My name is Jamila Arrish and I am undertaking this research as a part of a PhD degree in Public Health nutrition at the University of Wollongong under the supervision of A/Prof Heather Yeatman and Dr Moira Williamson. I have a background in public health and nutrition.

PURPOSE OF THE RESEARCH:

The purpose of the research is to explore how midwifery schools in Australia incorporate nutrition into their programs by exploring opinions and perceptions of the coordinators of midwifery programs about their programs’ nutrition curricula regarding pregnancy. Nutrition during pregnancy is important for both the health of mother and the health of the developing baby. Midwives have usual contact with expecting mothers and can play a significant role in educating them about healthy eating during pregnancy. However, what is being taught about nutrition during pregnancy in midwifery schools is currently unknown. Therefore; this research aims to explore this area. The research may be useful to better understand midwives’ professional educational needs (in regard to their role in advancing better nutrition during the pregnancy period) into the future. Ultimately, this may have positive effects on the health of future mothers and babies. Your participation in this research will be highly appreciated.

INVESTIGATORS:

Jamila Arrish A/Prof Heather Yeatman Dr Moira Williamson

PhD research student A/ Professor of Public Health Senior Lecturer School of Health Sciences, School of Health Sciences, the School of Nursing, University of Wollongong University of Wollongong Midwifery and Indigenous Health at the University of Wollongong Tel: 0422264309 Tel: 02 4221 3153 Tel: 02 42 21 3381 [email protected] [email protected] [email protected]

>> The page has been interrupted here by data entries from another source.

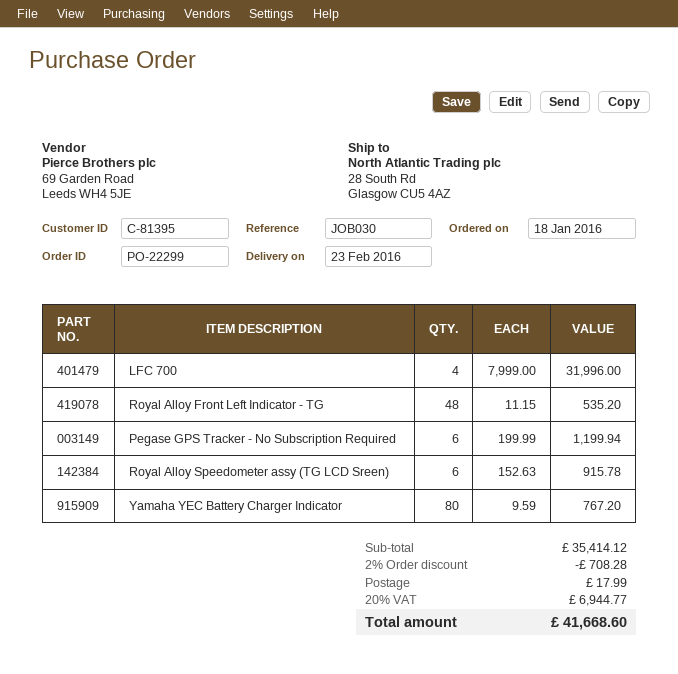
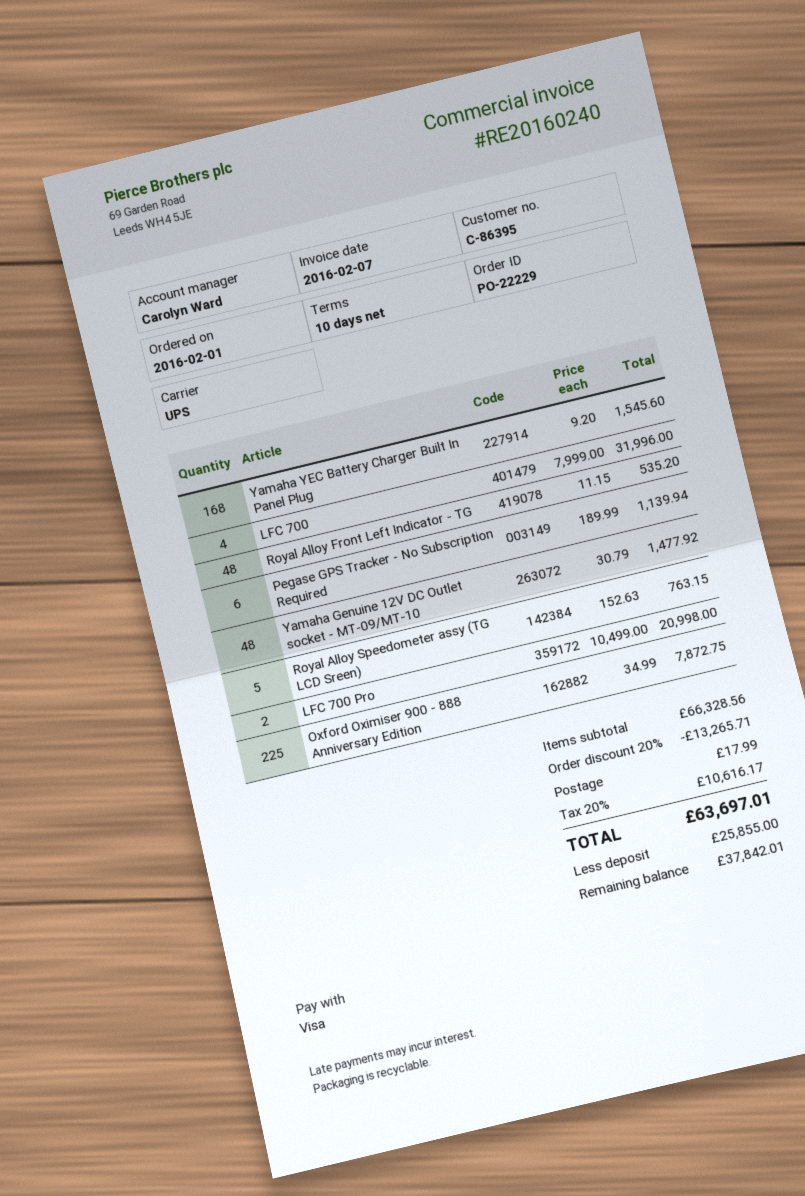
order number: PO-22299 -> PO-22229
order date: 2016-01-18 -> 2016-02-01
customer number: C-81395 -> C-86395
Pegase GPS Tracker - No Subscription Required: 6 x 199.99 = 1199.94 -> 6 x 189.99 = 1139.94
Royal Alloy Speedometer assy (TG LCD Sreen): 6 x 152.63 = 915.78 -> 5 x 152.63 = 763.15
Yamaha YEC Battery Charger Indicator: 80 x 9.59 = 767.20 -> none
Yamaha YEC Battery Charger Built In Panel Plug: none -> 168 x 9.20 = 1545.60
Yamaha Genuine 12V DC Outlet socket - MT-09/MT-10: none -> 48 x 30.79 = 1477.92
LFC 700 Pro: none -> 2 x 10499.00 = 20998.00
Oxford Oximiser 900 - 888 Anniversary Edition: none -> 225 x 34.99 = 7872.75
subtotal: 35414.12 -> 66328.56
discount: 2% = 708.28 -> 20% = 13265.71
tax: 20% = 6944.77 -> 20% = 10616.17
total: 41668.60 -> 63697.01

METHODS AND DEMANDS ON PARTICIPATNTS: If you choose to be included, you will be interviewed and asked questions about the content of nutrition curricula at your midwifery program and your opinions and experiences in this regard. The interview will be conducted via Skype or telephone. It may take approximately up to one hour. The interview will be recorded via audiotape and transcribed. You will receive a copy of the transcript of your interview should you request it. If you have any questions regarding the research and its procedures, please do not hesitate to contact the researchers in any time on the contact details mentioned above.

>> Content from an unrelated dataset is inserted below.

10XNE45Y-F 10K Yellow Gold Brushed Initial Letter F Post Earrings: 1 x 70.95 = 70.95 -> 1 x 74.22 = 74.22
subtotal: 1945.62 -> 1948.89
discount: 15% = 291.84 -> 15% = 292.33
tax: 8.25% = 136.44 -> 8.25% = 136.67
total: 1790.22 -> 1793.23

POSSIBLE RISKS, INCONVENIENCES AND DISCOMFORT:

Apart from the approximate one hour of your time taken to be interviewed, we can foresee no risks or inconvenience for you. Your involvement in the study is voluntary and you may withdraw your participation from the study at any time and withdraw any data that you may have provided to that point. Refusal to participate in the study will not affect your relationship with the University of Wollongong or your place of employment.

FUNDING AND BENEFITS OF THE RESEARCH:

This research may provide a basis for future studies and contribute to informing the provision of nutrition curricula in midwifery programs in Australia. Findings from this study will be presented in the student’s thesis and at professional conferences and in academic and professional journals. Confidentiality is assured; your identity will not be identified in any part of the research as the responses will be coded.

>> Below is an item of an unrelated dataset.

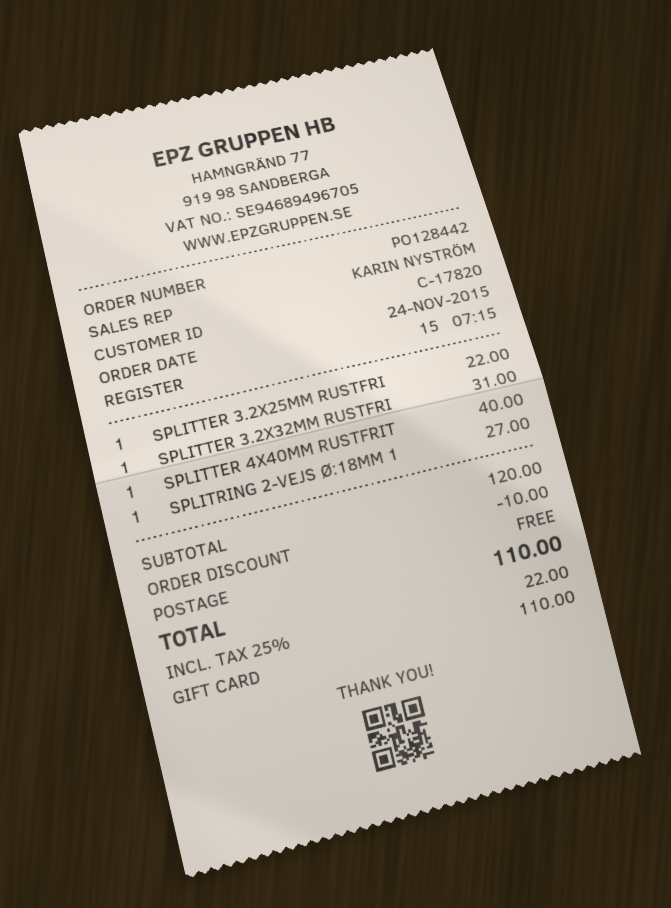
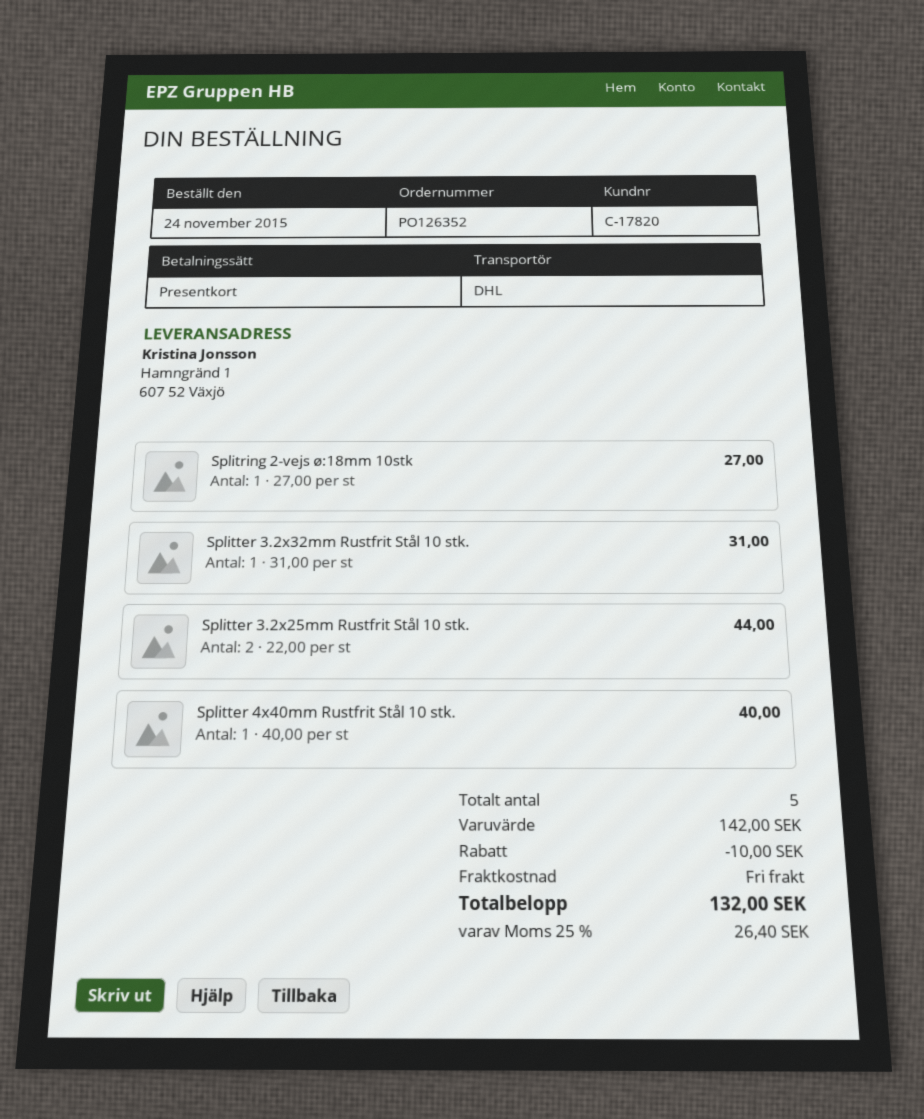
order number: PO128442 -> PO126352
SPLITTER 3.2X25MM RUSTFRI: 1 x 22.00 = 22.00 -> 2 x 22.00 = 44.00
subtotal: 120.00 -> 142.00
tax: 25% = 22.00 -> 25% = 26.40
total: 110.00 -> 132.00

ETHICS REVIEW AND COMPLAINTS:

This study has been reviewed by the Human Research Ethics Committee (Health and Medical) of the University of Wollongong. If you have any concerns or complaints regarding the way this research has been conducted, you can contact the UOW Ethics Office on (02) 42214457 or [email protected].

Thank you for your interest in this study. Appendix U: Consent form for the midwifery coordinators’ interviews

CONSENT FORM

Exploring the nutrition content of curricula of midwifery programs in Australia (interview) Jamila Arrish

I have been given the information sheet explaining the study titled “Exploring the nutrition content of curricula of midwifery programs in Australia” and discussed the research project with Jamila Arrish who is conducting this research as part of a PhD degree in Public Health nutrition supervised by A/P Heather Yeatman and Dr Moira Williamson in the department of Health and Behavioural Sciences at the University of Wollongong.

I have been advised of the potential risks and burdens associated with this research, which includes the participation in a record-taped via telephone or Skype interview with the researcher, and have had an opportunity to ask Jamila Arrish any questions I may have about the research and my participation.

I understand that my participation in this research is voluntary, I am free to refuse to participate and I am free to withdraw from the research at any time. My refusal to participate or withdrawal of consent will not affect my relationship with the University of Wollongong or my place of employment.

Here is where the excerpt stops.